▸ TASK DETAILS
An exact copy of the records is required, minus the pictures they hold.

▸ SOURCE MATERIAL
※
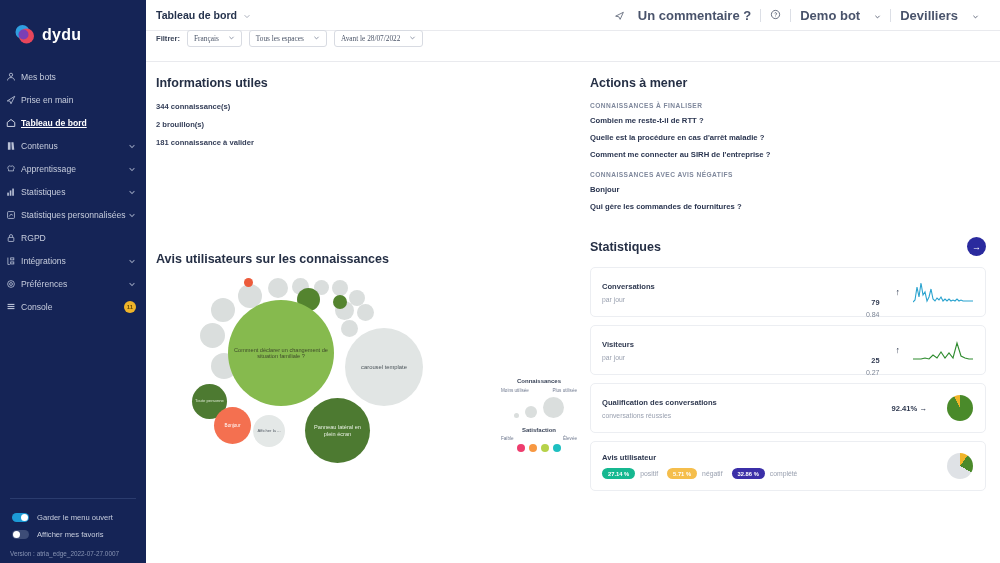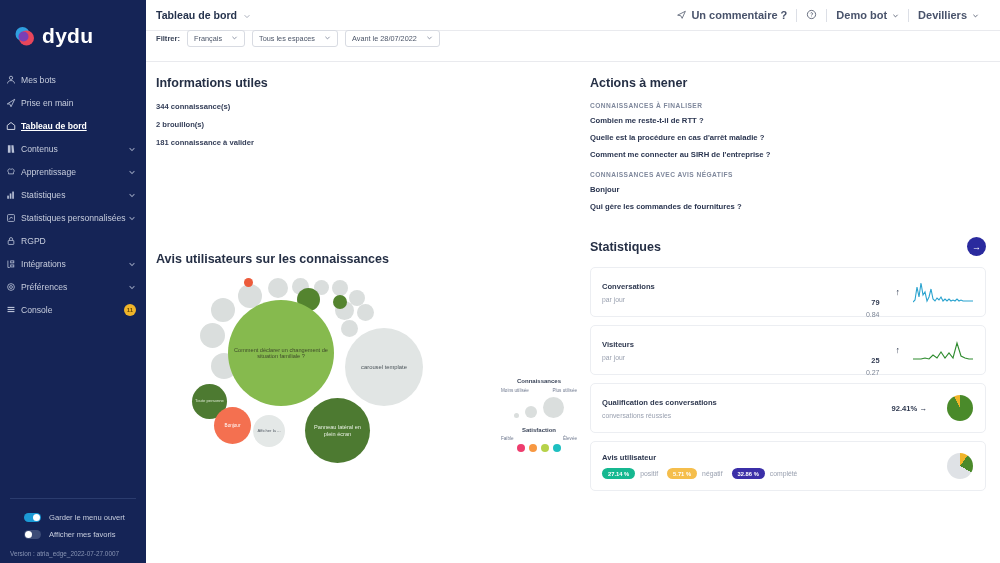--- a/index.html
+++ b/index.html
@@ -62,7 +62,7 @@
   .page-title { font-size: 10.6px; font-weight: bold; color: #26334d; }
   .title-chev { margin-left: 6px; opacity: .6; }
   .topbar-right { margin-left: auto; display: flex; align-items: center; gap: 0; }
-  .tb-item { display: flex; align-items: center; gap: 5px; font-size: 11px; font-weight: bold; color: #49536b; padding: 0 9px; cursor: pointer; white-space: nowrap; }
+  .tb-item { display: flex; align-items: center; gap: 14px; font-size: 13px; font-weight: bold; color: #49536b; padding: 0 9px; cursor: pointer; white-space: nowrap; }
   .tb-sep { width: 1px; height: 13px; background: #dcdfe6; }
 
   .filterbar { height: 31px; border-bottom: 1px solid #e9eaee; display: flex; align-items: center; padding: 0 0 16px 10px; gap: 7px; background: #fff; }

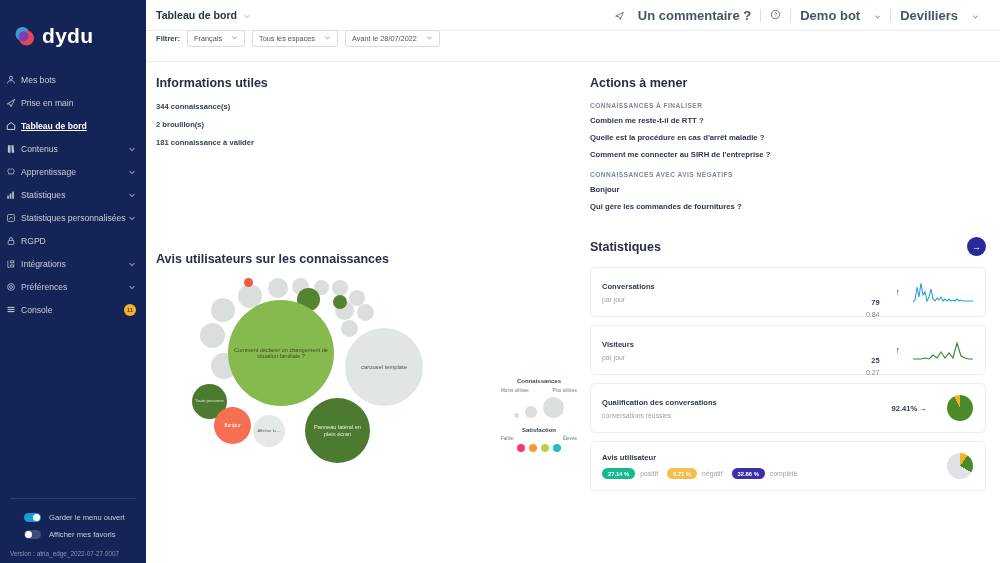--- a/index.html
+++ b/index.html
@@ -22,7 +22,7 @@
   }
   .brand { display: flex; align-items: center; gap: 7px; padding: 24px 0 20px 14px; }
   .brand-logo { width: 21px; height: 21px; position: relative; flex: 0 0 21px; }
-  .brand-name { font-size: 21px; font-weight: bold; color: #ffffff; letter-spacing: .3px; }
+  .brand-name { font-size: 16px; font-weight: bold; color: #ffffff; letter-spacing: .3px; }
   .nav { display: flex; flex-direction: column; }
   .nav-item {
     display: flex; align-items: center;

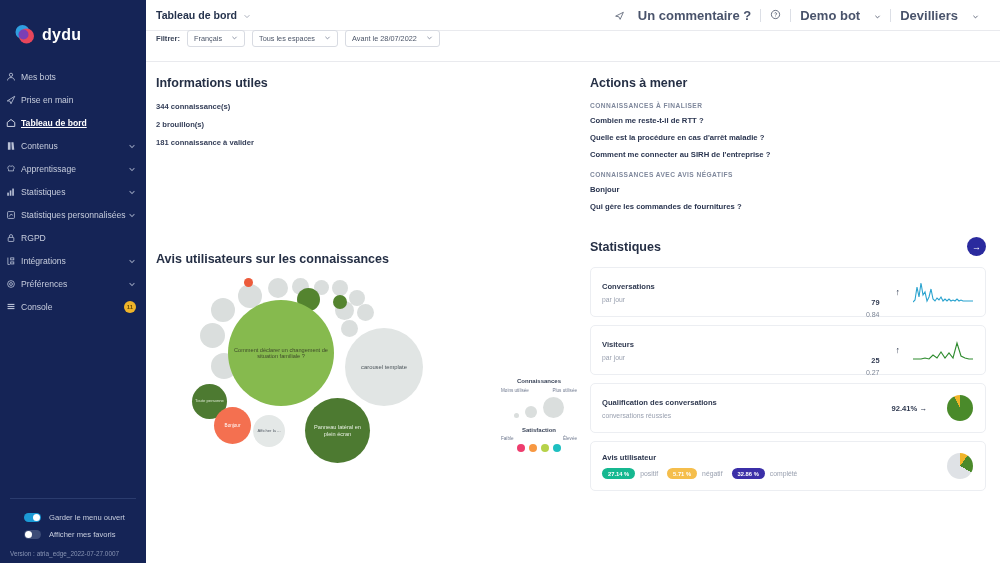--- a/index.html
+++ b/index.html
@@ -72,7 +72,7 @@
     display: flex; align-items: center; gap: 9px; padding: 0 6px;
     font-size: 7.3px; color: #4b5568; background: #fff; cursor: pointer; white-space: nowrap;
   }
-  .select .sv { flex: 1 1 auto; }
+  .select .sv { flex: 1 1 auto; font-family: Liberation Serif, serif; }
 
   .content { flex: 1 1 auto; display: flex; padding: 0; overflow: hidden; }
   .col-left { width: 434px; flex: 0 0 434px; padding: 14px 0 0 10px; }

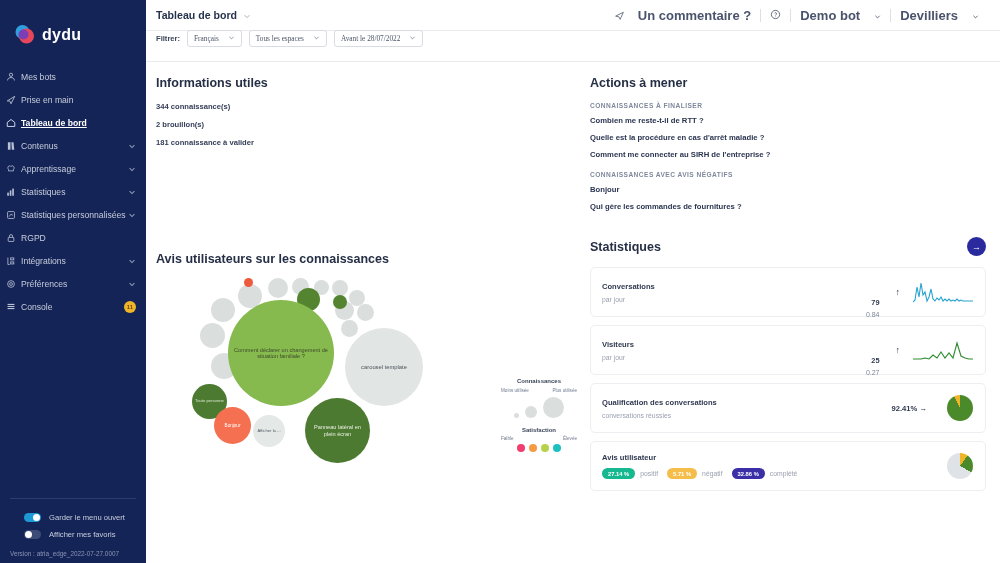--- a/index.html
+++ b/index.html
@@ -43,7 +43,7 @@
   }
   .sb-bottom { position: absolute; left: 0; right: 0; bottom: 0; padding: 0 0 6px 0; }
   .sb-divider { height: 1px; background: #2b3c6e; margin: 0 10px 10px 10px; }
-  .toggle-row { display: flex; align-items: center; gap: 8px; padding: 4px 10px 4px 12px; cursor: pointer; margin-left: 12px; }
+  .toggle-row { display: flex; align-items: center; gap: 8px; padding: 4px 10px 4px 12px; cursor: pointer; }
   .tgl { width: 17px; height: 9px; border-radius: 5px; position: relative; flex: 0 0 17px; }
   .tgl.on { background: #1c9ad6; }
   .tgl.off { background: #3d4c77; }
※
▸ THE COMPLETED TASK
--- a/index.html
+++ b/index.html
@@ -62,7 +62,7 @@
   .page-title { font-size: 10.6px; font-weight: bold; color: #26334d; }
   .title-chev { margin-left: 6px; opacity: .6; }
   .topbar-right { margin-left: auto; display: flex; align-items: center; gap: 0; }
-  .tb-item { display: flex; align-items: center; gap: 5px; font-size: 11px; font-weight: bold; color: #49536b; padding: 0 9px; cursor: pointer; white-space: nowrap; }
+  .tb-item { display: flex; align-items: center; gap: 14px; font-size: 13px; font-weight: bold; color: #49536b; padding: 0 9px; cursor: pointer; white-space: nowrap; }
   .tb-sep { width: 1px; height: 13px; background: #dcdfe6; }
 
   .filterbar { height: 31px; border-bottom: 1px solid #e9eaee; display: flex; align-items: center; padding: 0 0 16px 10px; gap: 7px; background: #fff; }

--- a/index.html
+++ b/index.html
@@ -22,7 +22,7 @@
   }
   .brand { display: flex; align-items: center; gap: 7px; padding: 24px 0 20px 14px; }
   .brand-logo { width: 21px; height: 21px; position: relative; flex: 0 0 21px; }
-  .brand-name { font-size: 21px; font-weight: bold; color: #ffffff; letter-spacing: .3px; }
+  .brand-name { font-size: 16px; font-weight: bold; color: #ffffff; letter-spacing: .3px; }
   .nav { display: flex; flex-direction: column; }
   .nav-item {
     display: flex; align-items: center;

--- a/index.html
+++ b/index.html
@@ -72,7 +72,7 @@
     display: flex; align-items: center; gap: 9px; padding: 0 6px;
     font-size: 7.3px; color: #4b5568; background: #fff; cursor: pointer; white-space: nowrap;
   }
-  .select .sv { flex: 1 1 auto; }
+  .select .sv { flex: 1 1 auto; font-family: Liberation Serif, serif; }
 
   .content { flex: 1 1 auto; display: flex; padding: 0; overflow: hidden; }
   .col-left { width: 434px; flex: 0 0 434px; padding: 14px 0 0 10px; }

--- a/index.html
+++ b/index.html
@@ -43,7 +43,7 @@
   }
   .sb-bottom { position: absolute; left: 0; right: 0; bottom: 0; padding: 0 0 6px 0; }
   .sb-divider { height: 1px; background: #2b3c6e; margin: 0 10px 10px 10px; }
-  .toggle-row { display: flex; align-items: center; gap: 8px; padding: 4px 10px 4px 12px; cursor: pointer; margin-left: 12px; }
+  .toggle-row { display: flex; align-items: center; gap: 8px; padding: 4px 10px 4px 12px; cursor: pointer; }
   .tgl { width: 17px; height: 9px; border-radius: 5px; position: relative; flex: 0 0 17px; }
   .tgl.on { background: #1c9ad6; }
   .tgl.off { background: #3d4c77; }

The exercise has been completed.